2 - Ainda que exista motivo justificado para a cessação do patrocínio, o advogado não deve fazê-lo por forma a impossibilitar o cliente de obter, em tempo útil, a assistência de outro advogado.».

No art. 108º

«1 - O advogado deve, em qualquer circunstância, atuar com diligência e lealdade na condução do processo. (…)».

No art. 121º

«1 - Os tribunais e quaisquer autoridades devem dar conhecimento à Ordem dos Advogados de todos os factos suscetíveis de constituir infração disciplinar praticados por advogados.
2 - (…)».
 
Segundo a apelante, a não comunicação do pedido de escusa no processo traduz-se na omissão de formalidade que nenhuma consequência deverá ter face ao estatuído no art. 20º nº 1 da Constituição da República Portuguesa.

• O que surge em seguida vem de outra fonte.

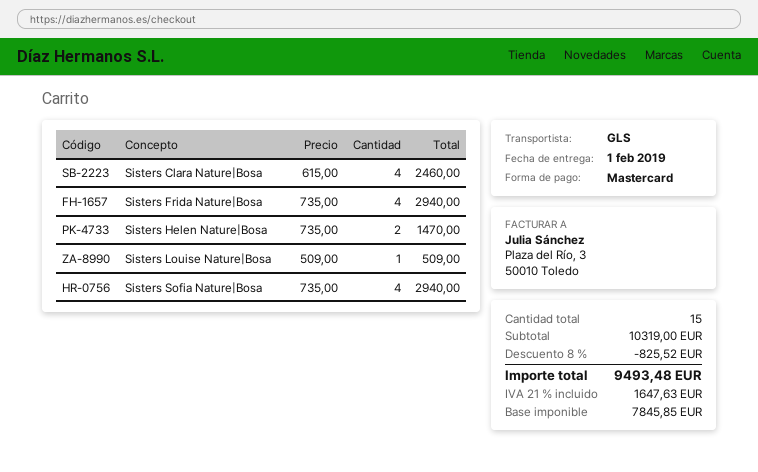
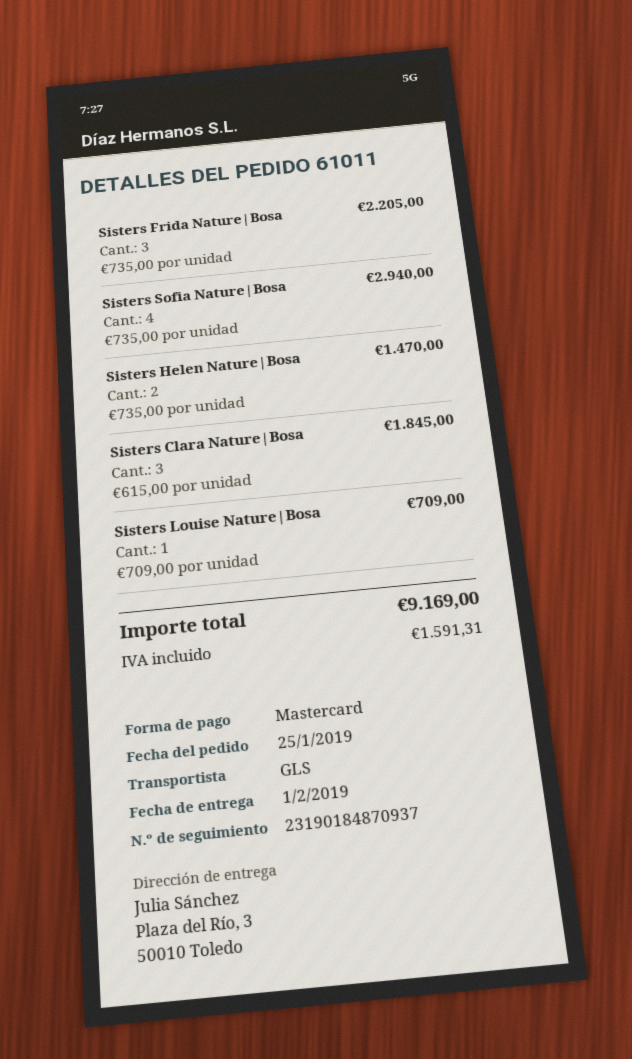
Sisters Clara Nature|Bosa: 4 x 615.00 = 2460.00 -> 3 x 615.00 = 1845.00
Sisters Frida Nature|Bosa: 4 x 735.00 = 2940.00 -> 3 x 735.00 = 2205.00
Sisters Louise Nature|Bosa: 1 x 509.00 = 509.00 -> 1 x 709.00 = 709.00
discount: 8% = 825.52 -> none
tax: 1647.63 -> 1591.31
total: 9493.48 -> 9169.00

Nesse artigo, consagra a Lei Fundamental, na parte que ora interessa:

«1. A todos é assegurado o acesso ao direito e aos tribunais para defesa dos seus direitos e interesses legalmente protegidos, não podendo a justiça ser denegada por insuficiência de meios económicos.
2. Todos têm direito, nos termos da lei, à informação e consulta jurídicas, ao patrocínio judiciário e a fazer-se acompanhar por advogado perante qualquer autoridade.
3. (…)
4. Todos têm direito a que uma causa em que intervenham seja objecto de decisão em prazo razoável e mediante processo equitativo.
5. Para defesa dos direitos, liberdades e garantias pessoais, a lei assegura aos cidadãos procedimentos judiciais caracterizados pela celeridade e prioridade, de modo a obter tutela efectiva e em tempo útil contra ameaças ou violação desses direitos.».

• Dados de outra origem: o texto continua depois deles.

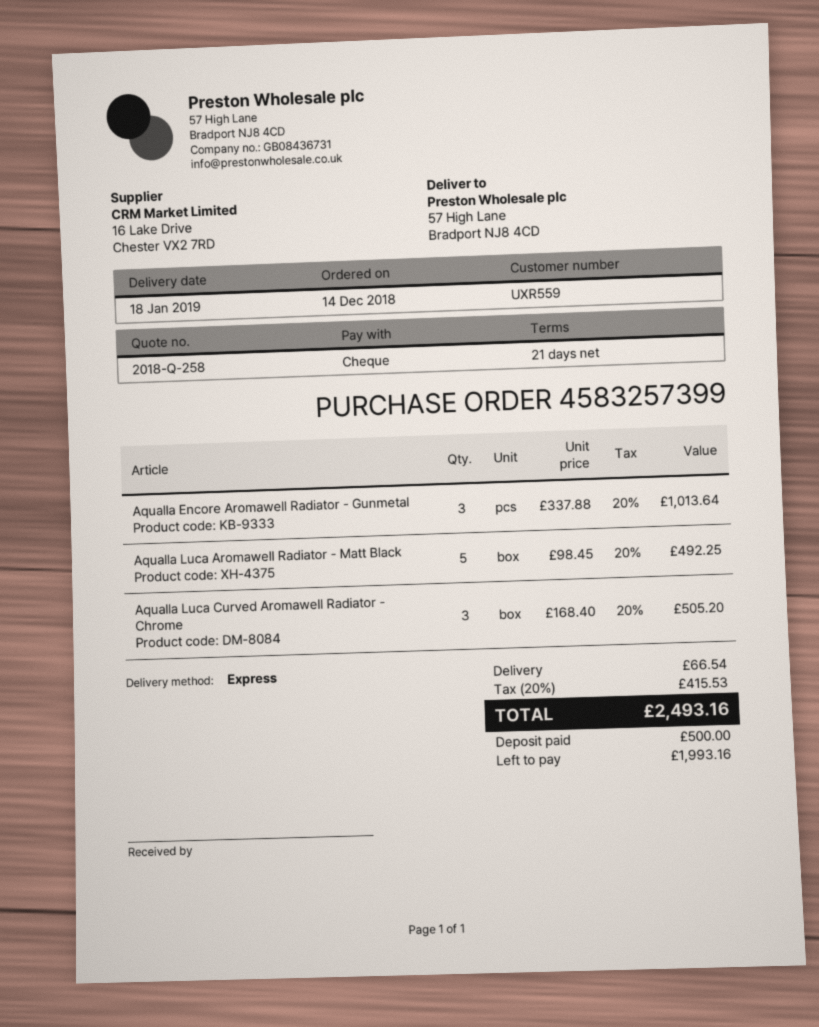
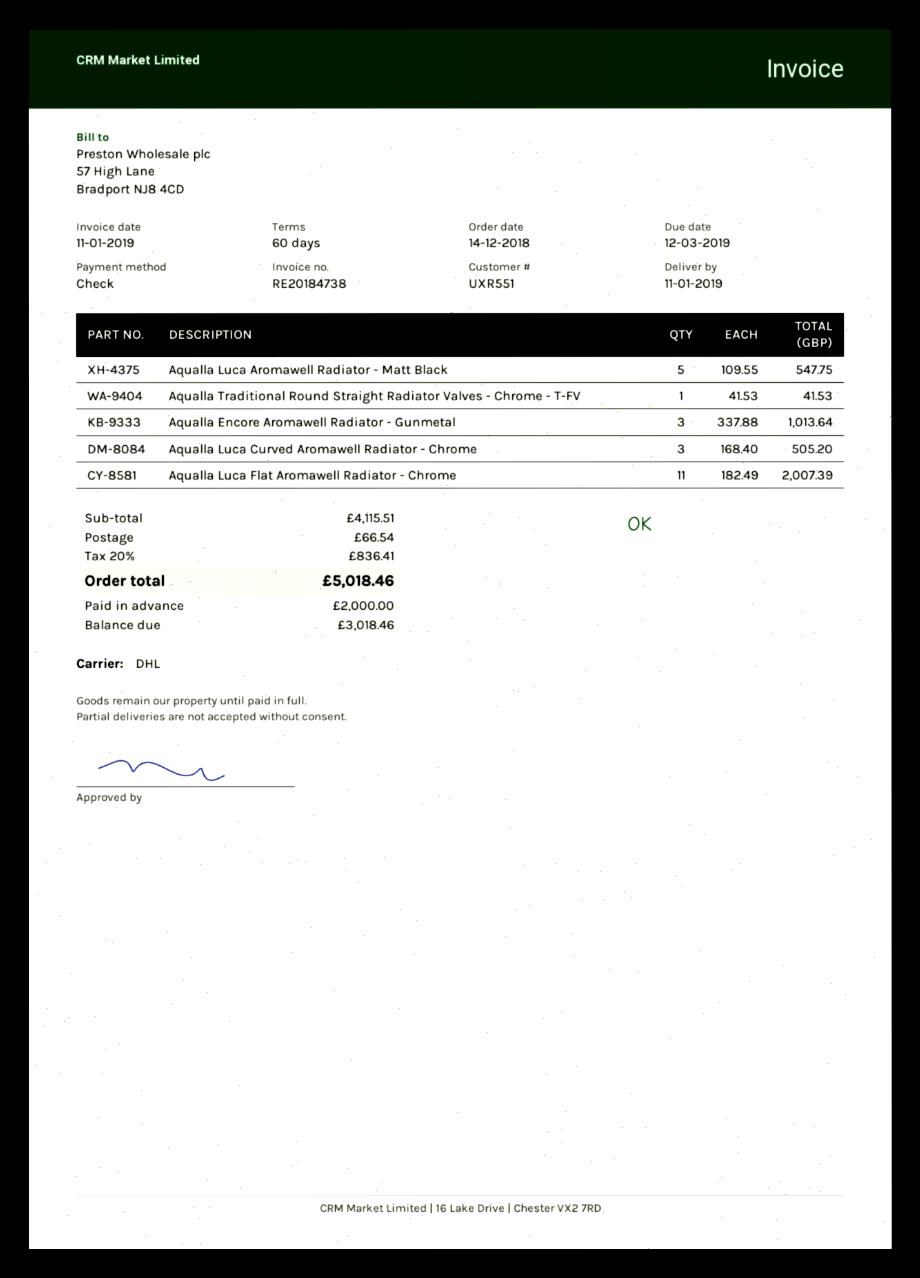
delivery date: 2019-01-18 -> 2019-01-11
payment terms: 21 days -> 60 days
customer number: UXR559 -> UXR551
shipping method: express -> DHL
Aqualla Luca Aromawell Radiator - Matt Black: 5 x 98.45 = 492.25 -> 5 x 109.55 = 547.75
Aqualla Traditional Round Straight Radiator Valves - Chrome - T-FV: none -> 1 x 41.53 = 41.53
Aqualla Luca Flat Aromawell Radiator - Chrome: none -> 11 x 182.49 = 2007.39
tax: 20% = 415.53 -> 20% = 836.41
total: 2493.16 -> 5018.46
deposit: 500.00 -> 2000.00
balance: 1993.16 -> 3018.46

O direito à defesa consagrado na Lei Fundamental não é incompatível com a fixação de prazos judiciais. Pelo contrário. Os prazos são necessários para disciplinar a marcha do processo e garantir o direito à obtenção das decisões judiciais em prazo razoável.

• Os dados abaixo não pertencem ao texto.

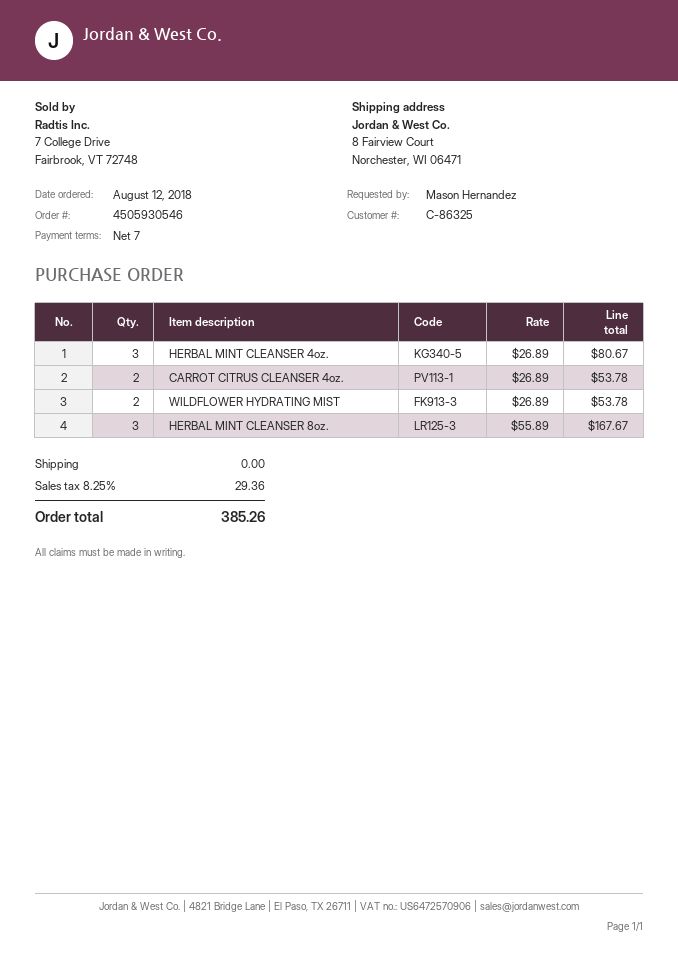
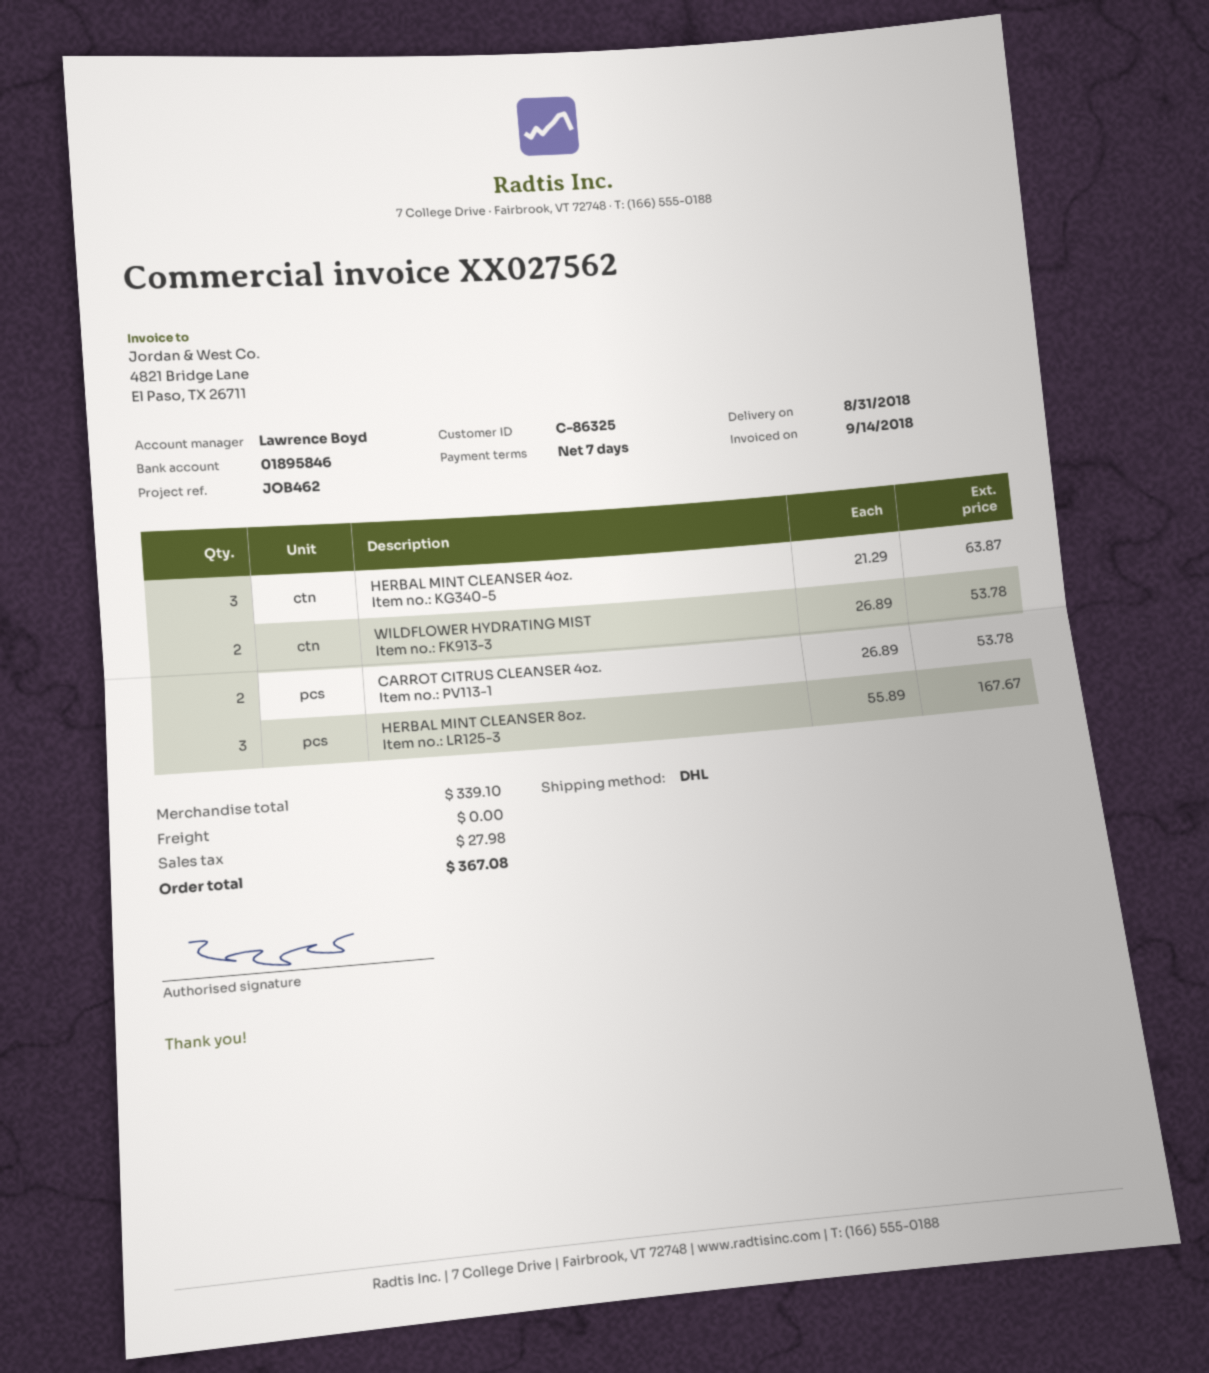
HERBAL MINT CLEANSER 4oz.: 3 x 26.89 = 80.67 -> 3 x 21.29 = 63.87
tax: 29.36 -> 27.98
total: 385.26 -> 367.08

Por isso, só há interrupção ou suspensão dos prazos nos casos previstos na lei.

Impõe-se, pois, ter em consideração que o art. 6º do Código Civil estabelece:

«A ignorância ou má interpretação da lei não justifica a falta do seu cumprimento nem isenta as pessoas das sanções nela estabelecidas.».

Decorre dos art. 139º nº 1 e 3 e 569º do Código de Processo Civil que o prazo para contestar é peremptório, ou seja, o seu decurso extingue o direito de praticar esse acto, sem prejuízo do justo impedimento, da prática do acto com multa nos três dias úteis subsequentes, das causas legais de interrupção ou suspensão, e bem assim da prorrogabilidade do prazo.

Portanto, a junção aos autos do comprovativo do pedido de nomeação de patrono não foi uma «formalidade» mas sim a prática de um acto que por lei interrompeu o prazo que estava em curso para a apresentação da contestação.

De igual modo, a comunicação nos autos da apresentação do pedido de escusa da advogada nomeada para exercer o patrocínio na Ordem dos Advogados não é uma «formalidade», mas sim um acto que por lei interrompe o prazo em curso.

Assim, o não cumprimento dos deveres legais e deontológicos pela senhora advogada nomeada à apelante, demonstrado não estando justo impedimento, não pode ter outra consequência que não seja a decidida pela 1ª instância.

Concluindo, a decisão recorrida não viola o disposto no art. 20º da Constituição da República Portuguesa."